:: Working data ::
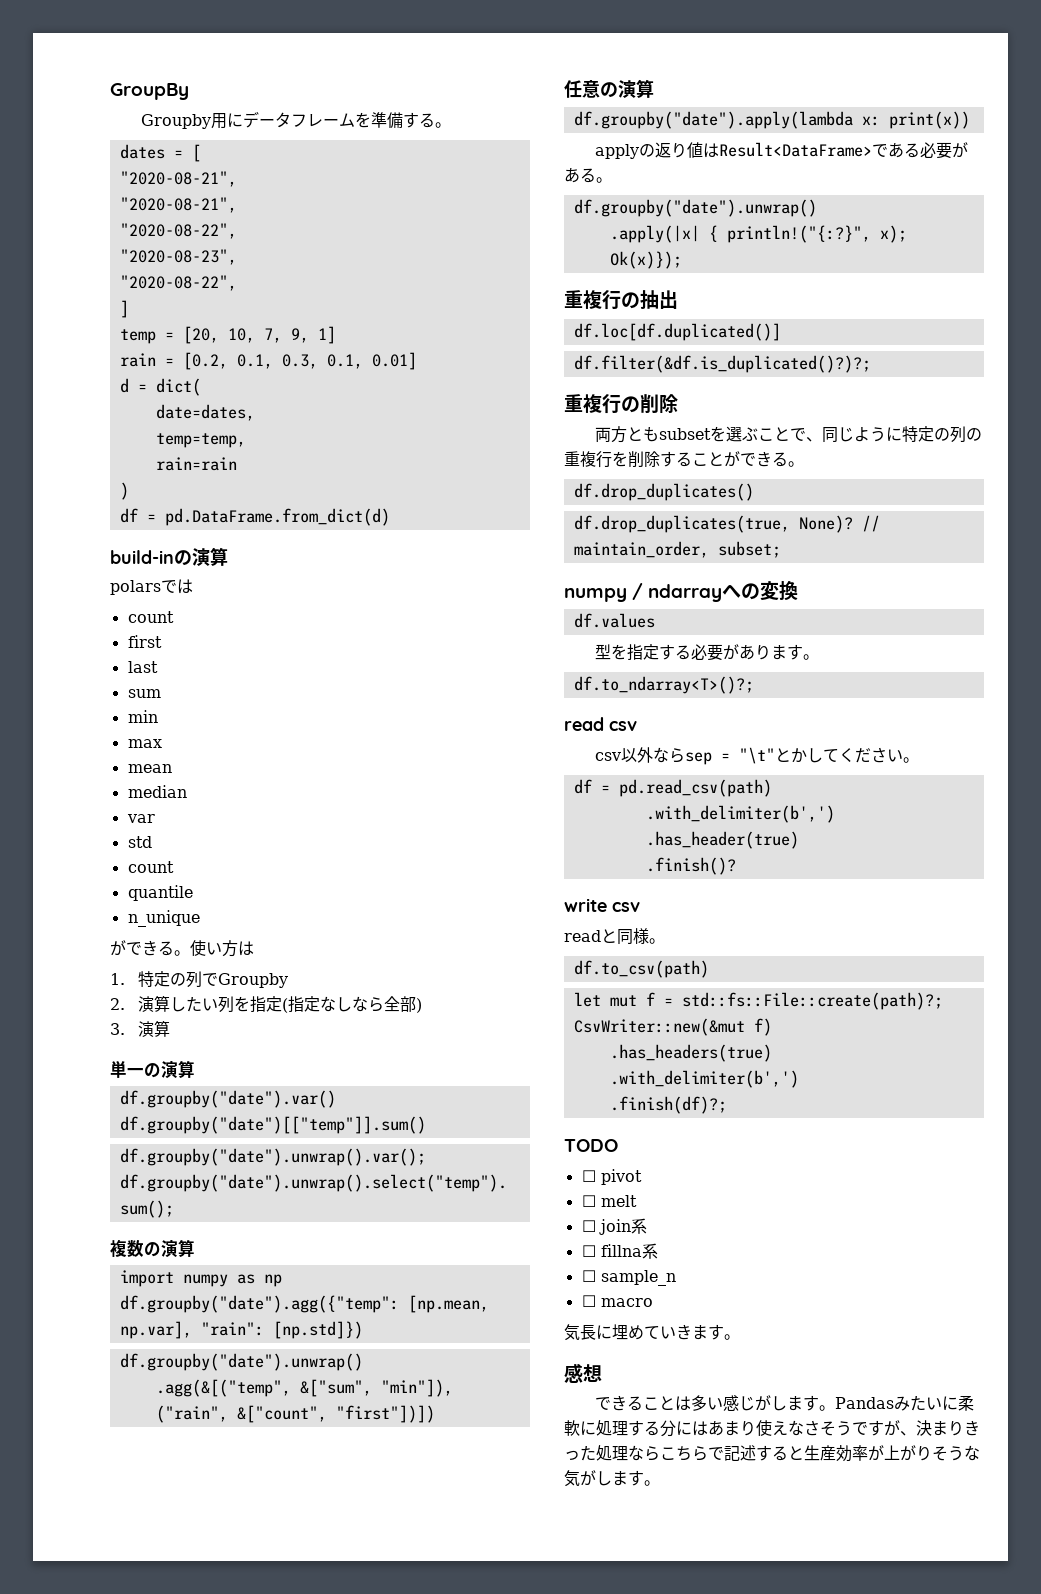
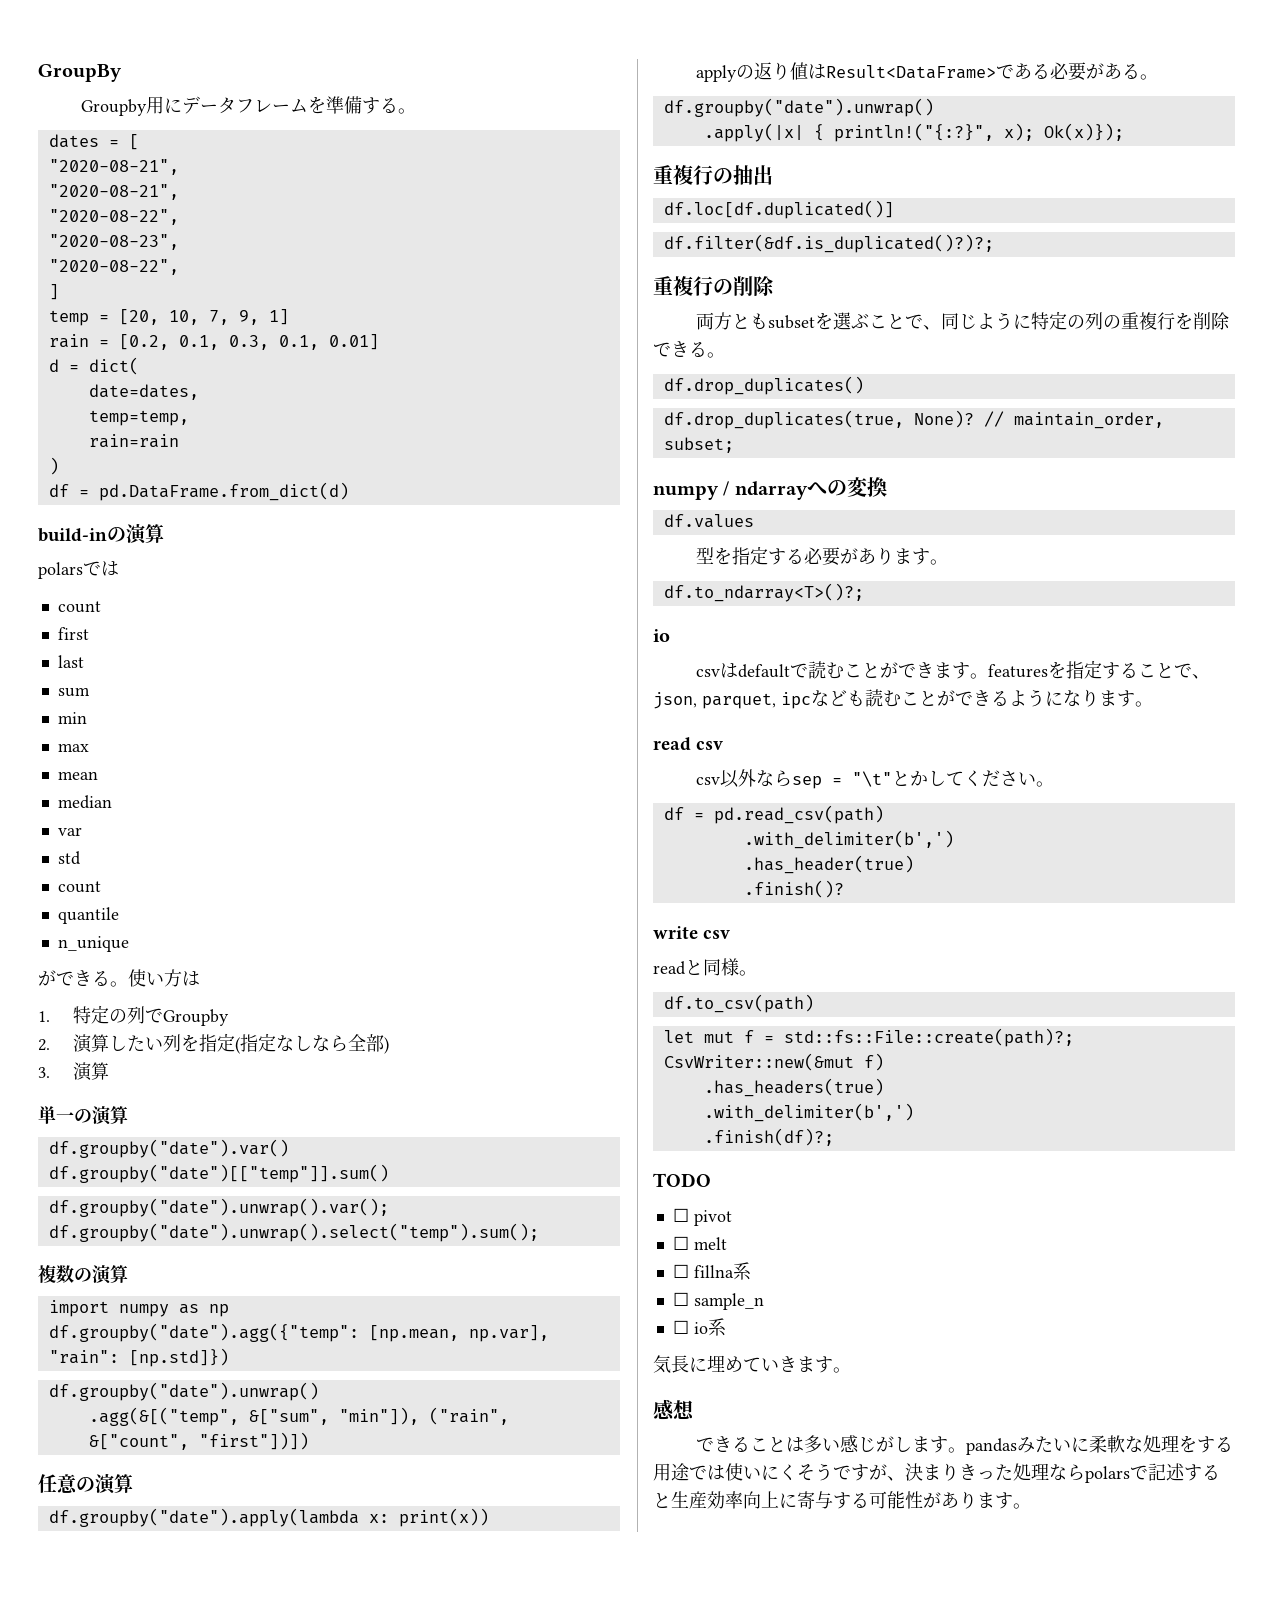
[660,451,740,467] することが -> (1230, 321) none
(754, 685) none -> [653,629,670,642] [695,660,1210,679] [653,689,1153,709] // io // csvはdefaultで読むことができます。featuresを指定することで、json, parquet, ipcなども読むことができるようになります。
[581,1218,647,1235] // ☐ join系 -> (727, 1243) none
[600,1298,653,1307] macro -> [693,1318,726,1336] io系
[835,1397,895,1409] Pandas -> [965,1438,1017,1455] pandas
[580,1420,820,1437] に処理する分にはあまり使えなさ -> [1124,1435,1233,1453] [653,1463,797,1481] な処理をする用途では使いにく
[660,1446,708,1461] こちら -> [1085,1466,1130,1483] polars
[868,1445,980,1461] [564,1470,612,1487] が上がりそうな気がし -> [743,1491,977,1509] 向上に寄与する可能性があり

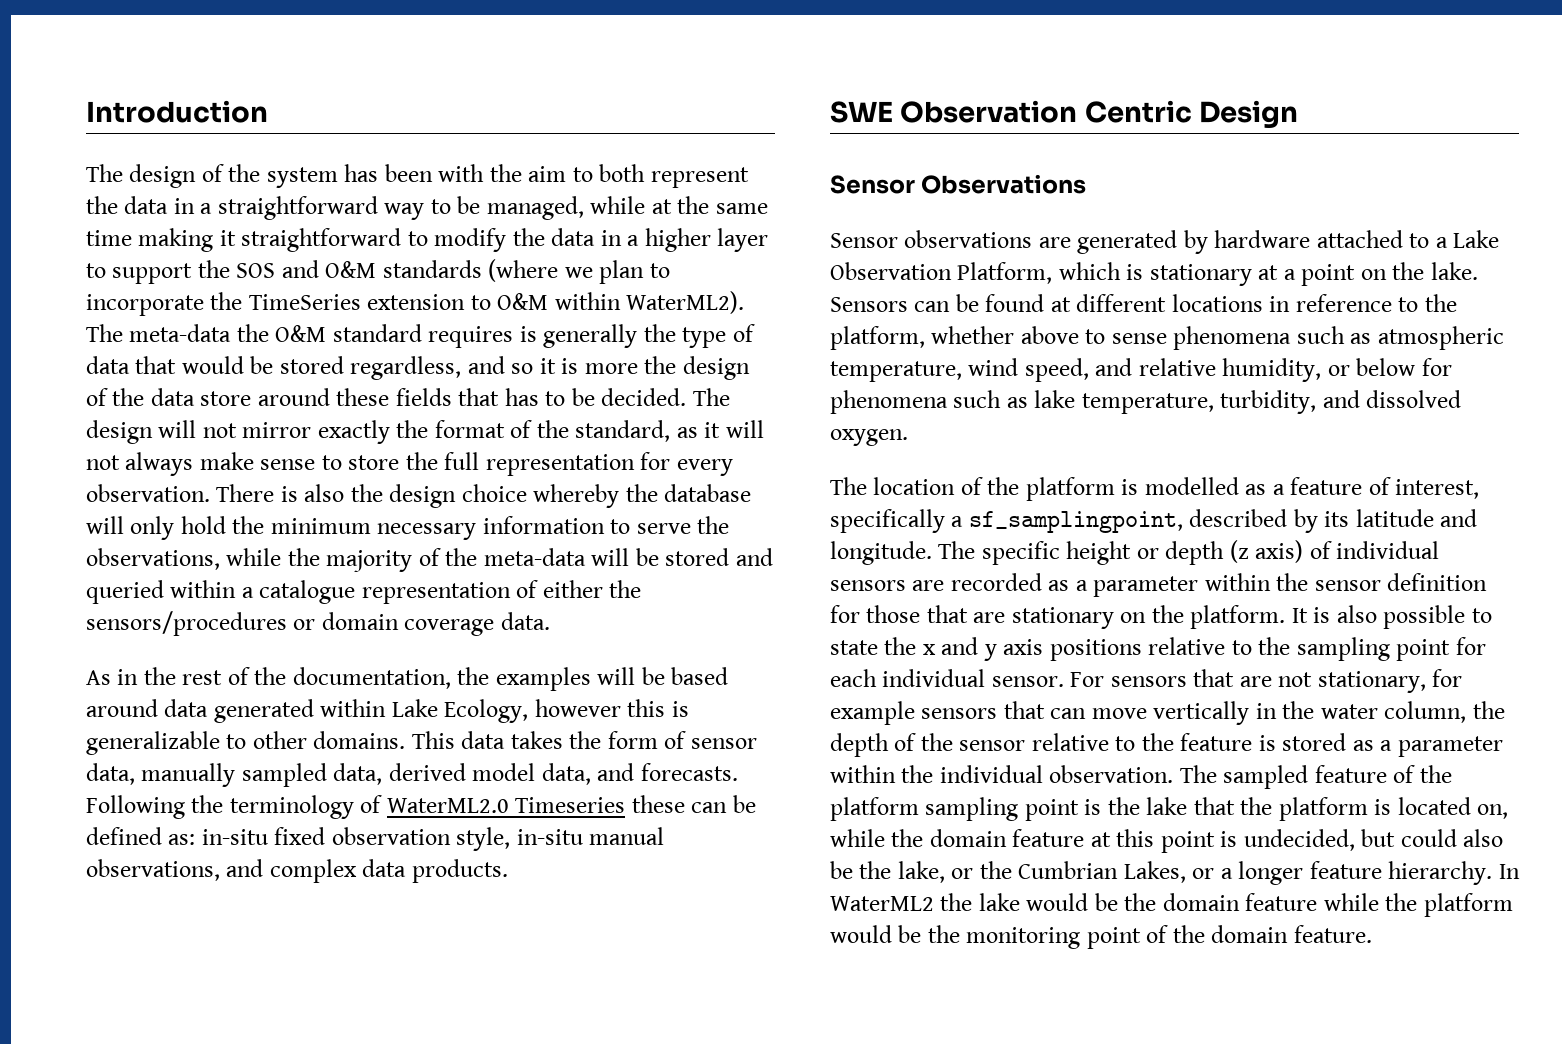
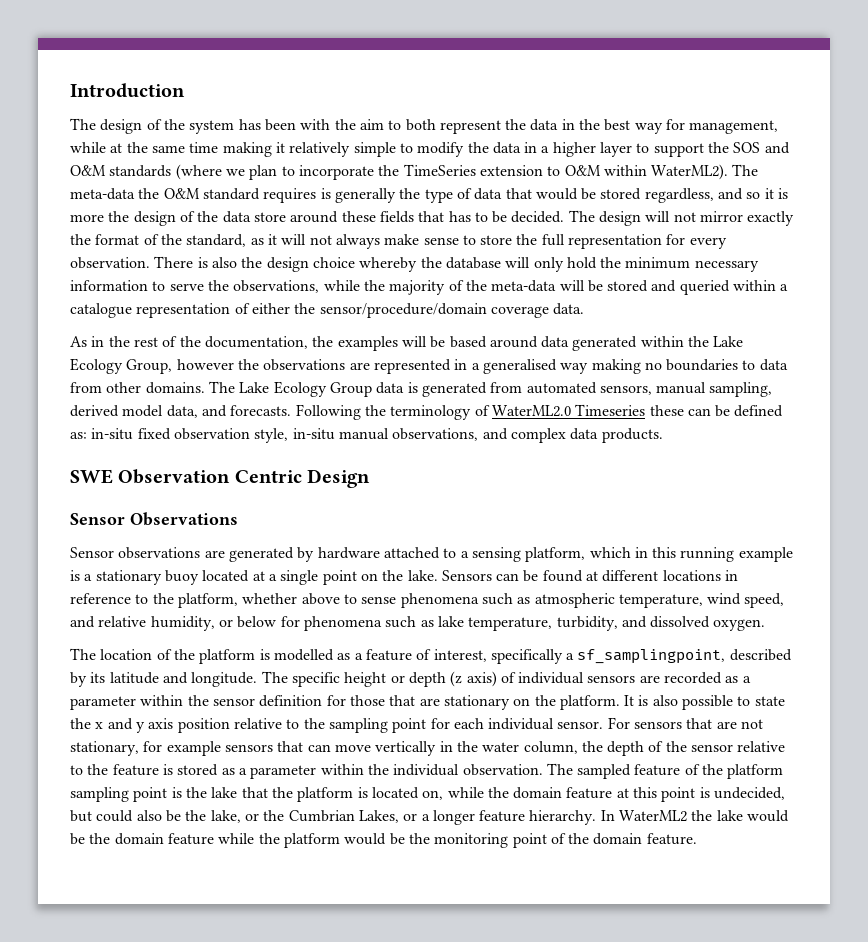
[200,196,584,220] a straightforward way to be managed, -> [579,119,779,134] the best way for management,
[241,228,402,252] straightforward -> [289,142,396,157] relatively simple
[86,611,399,636] sensors/procedures or domain -> [319,303,487,318] sensor/procedure/domain
[391,699,689,723] [86,731,757,755] [86,763,383,787] Lake Ecology, however this is generalizable to other domains. This data takes the form of sensor data, manually sampled data, -> [688,336,744,347] [70,358,788,374] [70,381,773,397] the Lake Ecology Group, however the observations are represented in a generalised way making no boundaries to data from other domains. The Lake Ecology Group data is generated from automated sensors, manual sampling,
[1453,230,1500,248] [830,262,1252,286] Lake Observation Platform, which is stationary -> [471,547,793,562] [70,570,250,585] sensing platform, which in this running example is a stationary buoy located
(1296, 274) none -> [280,570,319,585] single
[1049,639,1142,661] positions -> [177,718,230,733] position

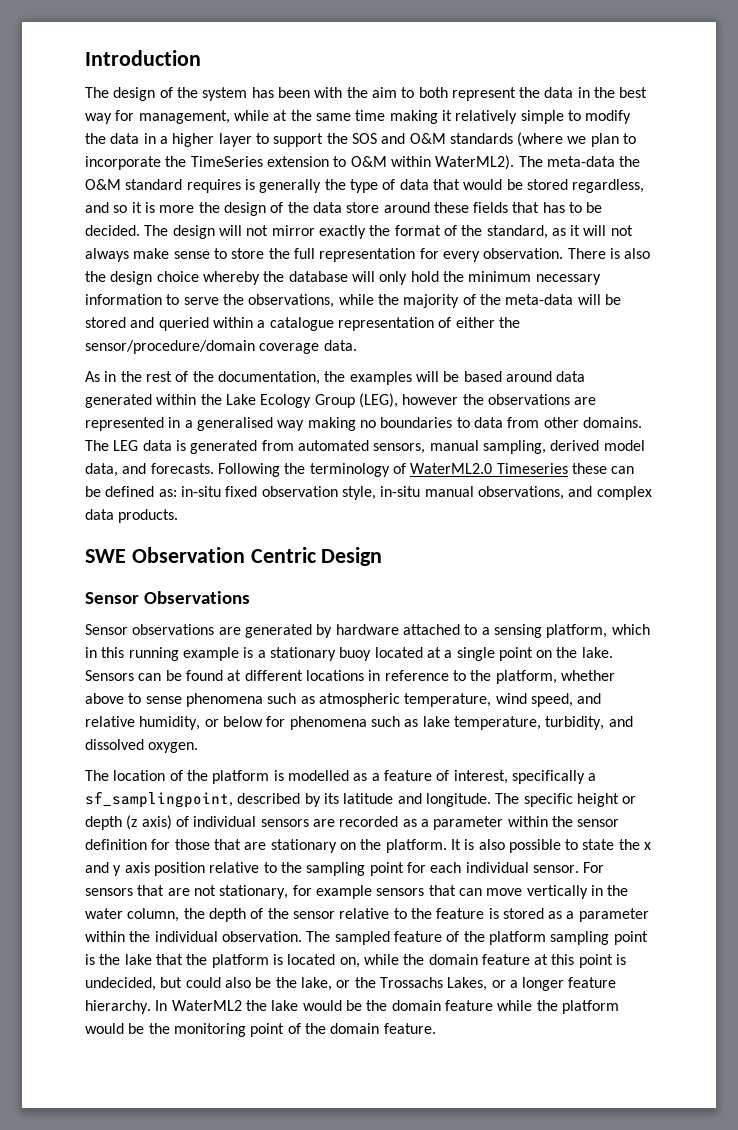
[126,359,173,374] Group, -> [314,393,398,408] Group (LEG),
[239,381,372,397] Lake Ecology Group -> [113,440,139,451] LEG
[288,810,355,822] Cumbrian -> [379,977,443,988] Trossachs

:: Exercise ::
Copy, character for character, the lines from the line that holds "[239,381,372,397] Lake Ecology" through the final line of the records above.

:: Response area ::
[239,381,372,397] Lake Ecology Group -> [113,440,139,451] LEG
[288,810,355,822] Cumbrian -> [379,977,443,988] Trossachs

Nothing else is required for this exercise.